Voltaire may deserve credit for the proverb: don’t let the perfect be the enemy of the good. Still, the wisdom behind it is thoroughly biblical in proportions. Most of the examples in the Bible fall more than a few cents short of perfection. From Adam and Eve to David and Bathsheba, to Peter and Paul as well in the pages of the New Testament, there are countless examples of good, but less than perfect saints to follow. God gives their stories to us as commendable figures of faith even though those same figures have had yet to “be made perfect” with us (Hebrews 11:39-40). Does that mean that “nobody’s perfect” – that we’d only be foolish to set our sights so high?

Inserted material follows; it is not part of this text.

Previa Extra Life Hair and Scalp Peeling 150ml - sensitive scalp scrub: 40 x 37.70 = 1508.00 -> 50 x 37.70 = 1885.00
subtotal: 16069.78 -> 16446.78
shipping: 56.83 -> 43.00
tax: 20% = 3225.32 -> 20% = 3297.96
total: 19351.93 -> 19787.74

On the contrary, the scriptures plainly present the possibility of the exception, a clarion call to perfection in the midst of an imperfect world. In the Hebrew Bible, God calls the people of Israel to become such an exception: to “be holy because I, the Lord your God, am holy” (Leviticus 19:2). In the New Testament, Jesus, who himself is called “the perfecter of our faith” (Hebrews 12:2), plainly instructs his disciples “to be perfect, as your heavenly Father is perfect” (Matthew 5:48). Is such an astonishing, seemingly impossible calling partly to blame for what ails us today–the self-defeating, chronic perfectionism that pervades our society? Not, I say, if we don’t let the perfect be the enemy of the good.
The book of James tells us “every good gift and every perfect gift is from above” (James 1:17). Not everything given to us in this life is promised to be perfect. We do not live in a perfect society. Sometimes our relationships and works of art will fall short of perfection. We must learn to appreciate those gifts that are not perfect, but can still be called good. This comes with practice as we “give thanks in all circumstances” (1 Thessalonians 5:18). On the other hand, we should not let the good become the enemy of the perfect. All of God’s gifts, even imperfect ones, point to God’s perfections. They remind us not to settle for “good enough” when we have been given to reach higher. (Philippians 3:12-14)

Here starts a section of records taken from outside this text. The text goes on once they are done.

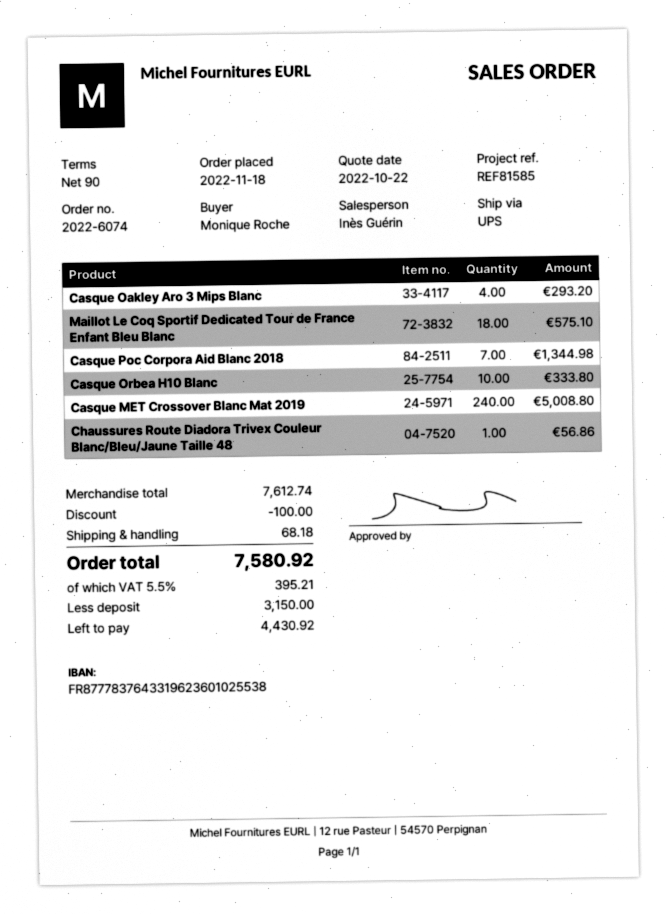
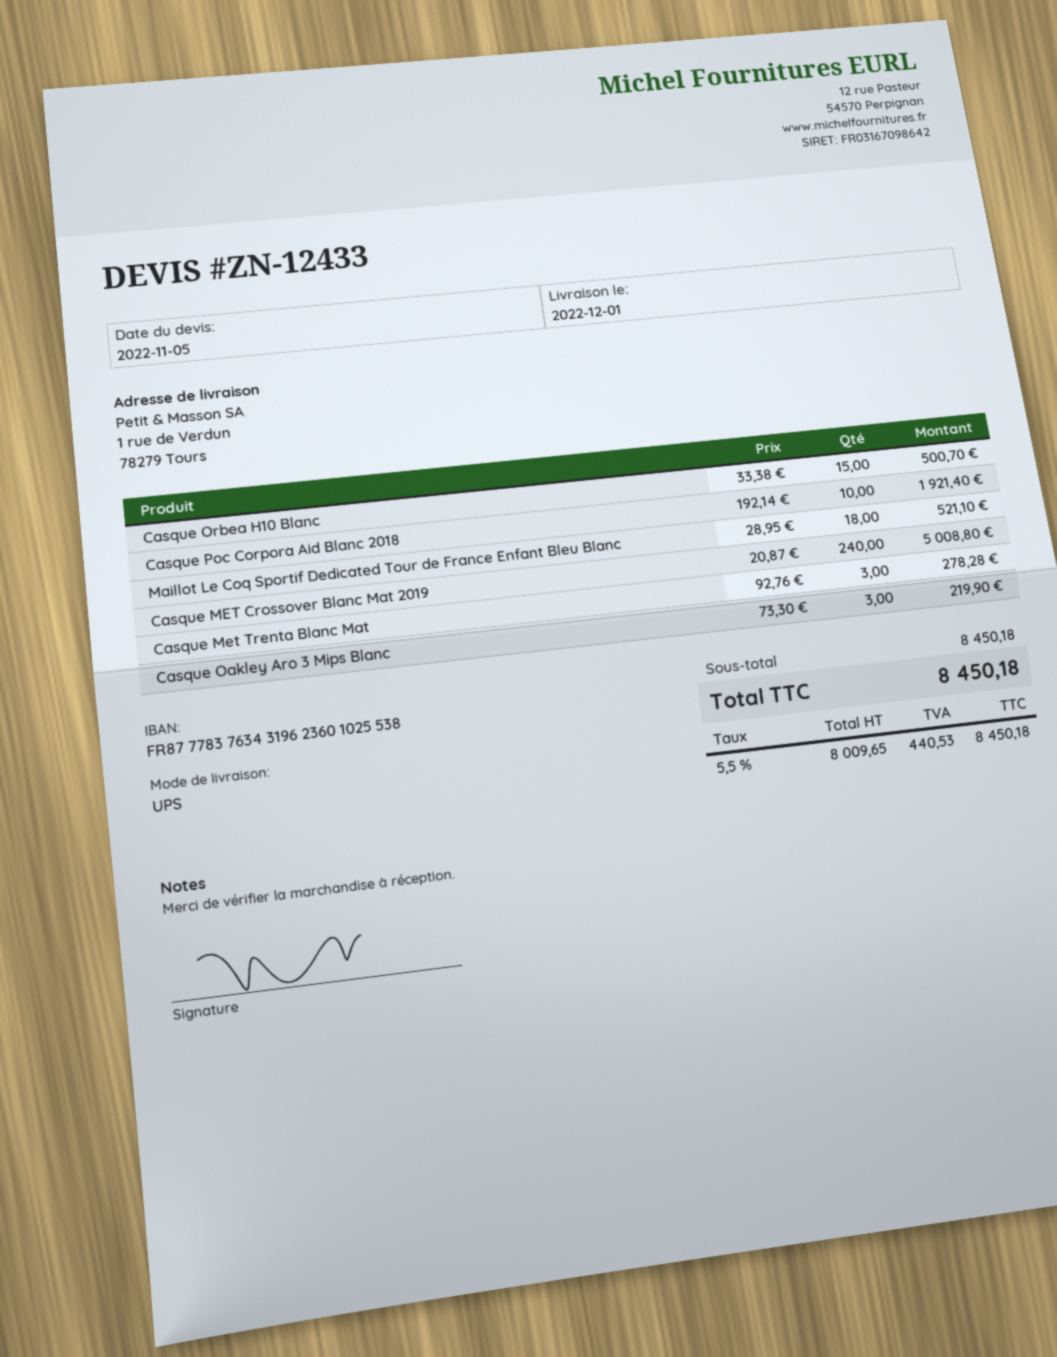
quote date: 2022-10-22 -> 2022-11-05
bank account: FR8777837643319623601025538 -> FR8777837634319623601025538
Casque Oakley Aro 3 Mips Blanc: 4 for 293.20 -> 3 for 219.90
Maillot Le Coq Sportif Dedicated Tour de France Enfant Bleu Blanc: 18 for 575.10 -> 18 for 521.10
Casque Poc Corpora Aid Blanc 2018: 7 for 1344.98 -> 10 for 1921.40
Casque Orbea H10 Blanc: 10 for 333.80 -> 15 for 500.70
Chaussures Route Diadora Trivex Couleur Blanc/Bleu/Jaune Taille 48: 1 for 56.86 -> none
Casque Met Trenta Blanc Mat: none -> 3 for 278.28
subtotal: 7612.74 -> 8450.18
discount: 100.00 -> none
shipping: 68.18 -> none
tax: 5.5% = 395.21 -> 5.5% = 440.53
total: 7580.92 -> 8450.18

Insofar as perfectionism is a kind of ingratitude in us, a failure to appreciate all the good that God has given, it can be considered a menace to society or even a mortal sin. But, if perfectionism is so dangerous, so is its polar opposite: complacency. Settling for less than God’s best for us, for “good enough” when we are gifted and called to be better, is just as much an ungrateful rejection of the God who is perfect – the God who has blessed us that we, who are called “good” from our beginning (Genesis 1:31), might, in his time, “be made perfect” after all (Hebrews 1
1:40).


Michael Falgout is pastor of the Church of the Nazarene at 42655 E. Florida Ave. in Hemet, recently returned to the valley after 10 years teaching and pastoring congregations in the midwest. He graduated from San Jacinto High School (‘03), earned a bachelor’s in biblical scholarship from Point Loma Nazarene University (’07), a Master of Divinity degree from Nazarene Theological Seminary (’11), and a master’s in English education from Rockhurst University (’15). With the steadfast support of his wife, Sarah, and three beautiful children, he tries to focus his attention on the things that matter most: following Jesus, praying for others, building relationships and communities that reflect God’s kingdom, and sometimes playing tennis with friends at Valley-Wide.